### [TRY IT]
Write the records out again, unchanged.
===============
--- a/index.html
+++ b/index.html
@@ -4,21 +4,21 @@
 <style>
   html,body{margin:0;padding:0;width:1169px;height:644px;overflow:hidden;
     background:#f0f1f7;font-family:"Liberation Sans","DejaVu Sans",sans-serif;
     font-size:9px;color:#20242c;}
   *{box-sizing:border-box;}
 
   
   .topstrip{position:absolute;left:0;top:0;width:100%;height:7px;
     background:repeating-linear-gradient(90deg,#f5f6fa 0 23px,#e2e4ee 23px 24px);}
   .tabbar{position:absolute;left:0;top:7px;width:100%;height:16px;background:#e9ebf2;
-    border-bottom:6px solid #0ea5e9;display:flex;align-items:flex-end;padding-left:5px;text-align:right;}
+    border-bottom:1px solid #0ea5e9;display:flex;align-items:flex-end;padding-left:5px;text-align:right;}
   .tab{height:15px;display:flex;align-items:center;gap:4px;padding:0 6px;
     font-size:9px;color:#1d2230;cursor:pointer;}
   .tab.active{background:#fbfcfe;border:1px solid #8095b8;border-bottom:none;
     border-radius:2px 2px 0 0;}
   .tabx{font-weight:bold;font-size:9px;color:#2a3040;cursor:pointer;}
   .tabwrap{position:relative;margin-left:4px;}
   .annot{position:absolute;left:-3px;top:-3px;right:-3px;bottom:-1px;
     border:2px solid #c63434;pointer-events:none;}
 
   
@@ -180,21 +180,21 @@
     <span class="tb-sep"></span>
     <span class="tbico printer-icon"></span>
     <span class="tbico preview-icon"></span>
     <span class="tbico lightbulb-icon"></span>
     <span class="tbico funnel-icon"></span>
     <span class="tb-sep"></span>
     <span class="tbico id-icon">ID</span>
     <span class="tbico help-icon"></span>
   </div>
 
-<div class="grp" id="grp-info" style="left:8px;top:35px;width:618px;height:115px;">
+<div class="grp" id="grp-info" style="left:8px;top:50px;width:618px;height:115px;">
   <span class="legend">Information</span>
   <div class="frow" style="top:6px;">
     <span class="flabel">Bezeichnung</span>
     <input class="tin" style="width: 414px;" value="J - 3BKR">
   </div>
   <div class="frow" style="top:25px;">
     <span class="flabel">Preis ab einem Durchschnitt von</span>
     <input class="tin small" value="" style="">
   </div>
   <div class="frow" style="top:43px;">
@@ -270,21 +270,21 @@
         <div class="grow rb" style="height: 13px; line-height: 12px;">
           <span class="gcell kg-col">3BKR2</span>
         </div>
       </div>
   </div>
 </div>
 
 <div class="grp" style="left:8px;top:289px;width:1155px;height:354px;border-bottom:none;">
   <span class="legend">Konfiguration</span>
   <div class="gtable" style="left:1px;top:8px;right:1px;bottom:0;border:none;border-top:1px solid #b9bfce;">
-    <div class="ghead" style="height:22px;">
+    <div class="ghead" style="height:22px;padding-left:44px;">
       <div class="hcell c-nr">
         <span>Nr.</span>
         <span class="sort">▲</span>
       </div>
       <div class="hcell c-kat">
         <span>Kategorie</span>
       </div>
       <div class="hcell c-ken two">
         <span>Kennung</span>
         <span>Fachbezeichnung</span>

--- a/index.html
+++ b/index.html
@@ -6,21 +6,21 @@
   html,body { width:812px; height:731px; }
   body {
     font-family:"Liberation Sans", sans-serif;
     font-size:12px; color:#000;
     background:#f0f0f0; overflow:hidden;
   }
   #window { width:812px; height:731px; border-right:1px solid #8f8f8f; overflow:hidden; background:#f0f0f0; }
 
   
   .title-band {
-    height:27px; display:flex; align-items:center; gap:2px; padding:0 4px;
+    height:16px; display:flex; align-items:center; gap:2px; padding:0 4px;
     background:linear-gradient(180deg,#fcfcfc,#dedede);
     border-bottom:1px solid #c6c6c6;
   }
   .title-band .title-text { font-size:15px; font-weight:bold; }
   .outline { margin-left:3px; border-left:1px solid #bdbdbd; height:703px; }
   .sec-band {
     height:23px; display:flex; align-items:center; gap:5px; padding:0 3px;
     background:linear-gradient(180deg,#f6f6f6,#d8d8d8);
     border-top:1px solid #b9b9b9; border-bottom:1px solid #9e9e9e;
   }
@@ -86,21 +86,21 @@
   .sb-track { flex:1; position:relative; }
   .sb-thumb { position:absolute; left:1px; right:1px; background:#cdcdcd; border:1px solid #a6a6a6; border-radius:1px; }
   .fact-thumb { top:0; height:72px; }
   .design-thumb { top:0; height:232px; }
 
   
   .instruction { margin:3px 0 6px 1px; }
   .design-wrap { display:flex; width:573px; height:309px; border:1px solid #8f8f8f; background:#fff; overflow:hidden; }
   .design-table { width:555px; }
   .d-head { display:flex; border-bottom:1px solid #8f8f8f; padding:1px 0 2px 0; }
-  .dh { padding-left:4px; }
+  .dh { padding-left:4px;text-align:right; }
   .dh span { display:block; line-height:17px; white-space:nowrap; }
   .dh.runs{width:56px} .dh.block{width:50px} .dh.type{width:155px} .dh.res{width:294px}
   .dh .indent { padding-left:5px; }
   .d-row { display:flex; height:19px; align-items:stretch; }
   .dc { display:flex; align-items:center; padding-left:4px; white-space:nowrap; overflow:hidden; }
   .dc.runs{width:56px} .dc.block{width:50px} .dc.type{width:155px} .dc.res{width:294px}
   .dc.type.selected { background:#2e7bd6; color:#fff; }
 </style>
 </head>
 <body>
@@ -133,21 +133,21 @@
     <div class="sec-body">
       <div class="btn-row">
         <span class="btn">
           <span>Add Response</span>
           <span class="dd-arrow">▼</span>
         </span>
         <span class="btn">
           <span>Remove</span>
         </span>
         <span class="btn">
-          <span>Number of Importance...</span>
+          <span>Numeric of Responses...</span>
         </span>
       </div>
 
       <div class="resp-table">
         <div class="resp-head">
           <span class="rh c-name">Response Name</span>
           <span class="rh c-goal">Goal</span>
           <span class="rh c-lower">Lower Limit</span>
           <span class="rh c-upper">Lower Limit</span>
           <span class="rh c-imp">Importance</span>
===============
### [EXERCISE OUTPUT]
--- a/index.html
+++ b/index.html
@@ -4,21 +4,21 @@
 <style>
   html,body{margin:0;padding:0;width:1169px;height:644px;overflow:hidden;
     background:#f0f1f7;font-family:"Liberation Sans","DejaVu Sans",sans-serif;
     font-size:9px;color:#20242c;}
   *{box-sizing:border-box;}
 
   
   .topstrip{position:absolute;left:0;top:0;width:100%;height:7px;
     background:repeating-linear-gradient(90deg,#f5f6fa 0 23px,#e2e4ee 23px 24px);}
   .tabbar{position:absolute;left:0;top:7px;width:100%;height:16px;background:#e9ebf2;
-    border-bottom:6px solid #0ea5e9;display:flex;align-items:flex-end;padding-left:5px;text-align:right;}
+    border-bottom:1px solid #0ea5e9;display:flex;align-items:flex-end;padding-left:5px;text-align:right;}
   .tab{height:15px;display:flex;align-items:center;gap:4px;padding:0 6px;
     font-size:9px;color:#1d2230;cursor:pointer;}
   .tab.active{background:#fbfcfe;border:1px solid #8095b8;border-bottom:none;
     border-radius:2px 2px 0 0;}
   .tabx{font-weight:bold;font-size:9px;color:#2a3040;cursor:pointer;}
   .tabwrap{position:relative;margin-left:4px;}
   .annot{position:absolute;left:-3px;top:-3px;right:-3px;bottom:-1px;
     border:2px solid #c63434;pointer-events:none;}
 
   
@@ -180,21 +180,21 @@
     <span class="tb-sep"></span>
     <span class="tbico printer-icon"></span>
     <span class="tbico preview-icon"></span>
     <span class="tbico lightbulb-icon"></span>
     <span class="tbico funnel-icon"></span>
     <span class="tb-sep"></span>
     <span class="tbico id-icon">ID</span>
     <span class="tbico help-icon"></span>
   </div>
 
-<div class="grp" id="grp-info" style="left:8px;top:35px;width:618px;height:115px;">
+<div class="grp" id="grp-info" style="left:8px;top:50px;width:618px;height:115px;">
   <span class="legend">Information</span>
   <div class="frow" style="top:6px;">
     <span class="flabel">Bezeichnung</span>
     <input class="tin" style="width: 414px;" value="J - 3BKR">
   </div>
   <div class="frow" style="top:25px;">
     <span class="flabel">Preis ab einem Durchschnitt von</span>
     <input class="tin small" value="" style="">
   </div>
   <div class="frow" style="top:43px;">
@@ -270,21 +270,21 @@
         <div class="grow rb" style="height: 13px; line-height: 12px;">
           <span class="gcell kg-col">3BKR2</span>
         </div>
       </div>
   </div>
 </div>
 
 <div class="grp" style="left:8px;top:289px;width:1155px;height:354px;border-bottom:none;">
   <span class="legend">Konfiguration</span>
   <div class="gtable" style="left:1px;top:8px;right:1px;bottom:0;border:none;border-top:1px solid #b9bfce;">
-    <div class="ghead" style="height:22px;">
+    <div class="ghead" style="height:22px;padding-left:44px;">
       <div class="hcell c-nr">
         <span>Nr.</span>
         <span class="sort">▲</span>
       </div>
       <div class="hcell c-kat">
         <span>Kategorie</span>
       </div>
       <div class="hcell c-ken two">
         <span>Kennung</span>
         <span>Fachbezeichnung</span>

--- a/index.html
+++ b/index.html
@@ -6,21 +6,21 @@
   html,body { width:812px; height:731px; }
   body {
     font-family:"Liberation Sans", sans-serif;
     font-size:12px; color:#000;
     background:#f0f0f0; overflow:hidden;
   }
   #window { width:812px; height:731px; border-right:1px solid #8f8f8f; overflow:hidden; background:#f0f0f0; }
 
   
   .title-band {
-    height:27px; display:flex; align-items:center; gap:2px; padding:0 4px;
+    height:16px; display:flex; align-items:center; gap:2px; padding:0 4px;
     background:linear-gradient(180deg,#fcfcfc,#dedede);
     border-bottom:1px solid #c6c6c6;
   }
   .title-band .title-text { font-size:15px; font-weight:bold; }
   .outline { margin-left:3px; border-left:1px solid #bdbdbd; height:703px; }
   .sec-band {
     height:23px; display:flex; align-items:center; gap:5px; padding:0 3px;
     background:linear-gradient(180deg,#f6f6f6,#d8d8d8);
     border-top:1px solid #b9b9b9; border-bottom:1px solid #9e9e9e;
   }
@@ -86,21 +86,21 @@
   .sb-track { flex:1; position:relative; }
   .sb-thumb { position:absolute; left:1px; right:1px; background:#cdcdcd; border:1px solid #a6a6a6; border-radius:1px; }
   .fact-thumb { top:0; height:72px; }
   .design-thumb { top:0; height:232px; }
 
   
   .instruction { margin:3px 0 6px 1px; }
   .design-wrap { display:flex; width:573px; height:309px; border:1px solid #8f8f8f; background:#fff; overflow:hidden; }
   .design-table { width:555px; }
   .d-head { display:flex; border-bottom:1px solid #8f8f8f; padding:1px 0 2px 0; }
-  .dh { padding-left:4px; }
+  .dh { padding-left:4px;text-align:right; }
   .dh span { display:block; line-height:17px; white-space:nowrap; }
   .dh.runs{width:56px} .dh.block{width:50px} .dh.type{width:155px} .dh.res{width:294px}
   .dh .indent { padding-left:5px; }
   .d-row { display:flex; height:19px; align-items:stretch; }
   .dc { display:flex; align-items:center; padding-left:4px; white-space:nowrap; overflow:hidden; }
   .dc.runs{width:56px} .dc.block{width:50px} .dc.type{width:155px} .dc.res{width:294px}
   .dc.type.selected { background:#2e7bd6; color:#fff; }
 </style>
 </head>
 <body>
@@ -133,21 +133,21 @@
     <div class="sec-body">
       <div class="btn-row">
         <span class="btn">
           <span>Add Response</span>
           <span class="dd-arrow">▼</span>
         </span>
         <span class="btn">
           <span>Remove</span>
         </span>
         <span class="btn">
-          <span>Number of Importance...</span>
+          <span>Numeric of Responses...</span>
         </span>
       </div>
 
       <div class="resp-table">
         <div class="resp-head">
           <span class="rh c-name">Response Name</span>
           <span class="rh c-goal">Goal</span>
           <span class="rh c-lower">Lower Limit</span>
           <span class="rh c-upper">Lower Limit</span>
           <span class="rh c-imp">Importance</span>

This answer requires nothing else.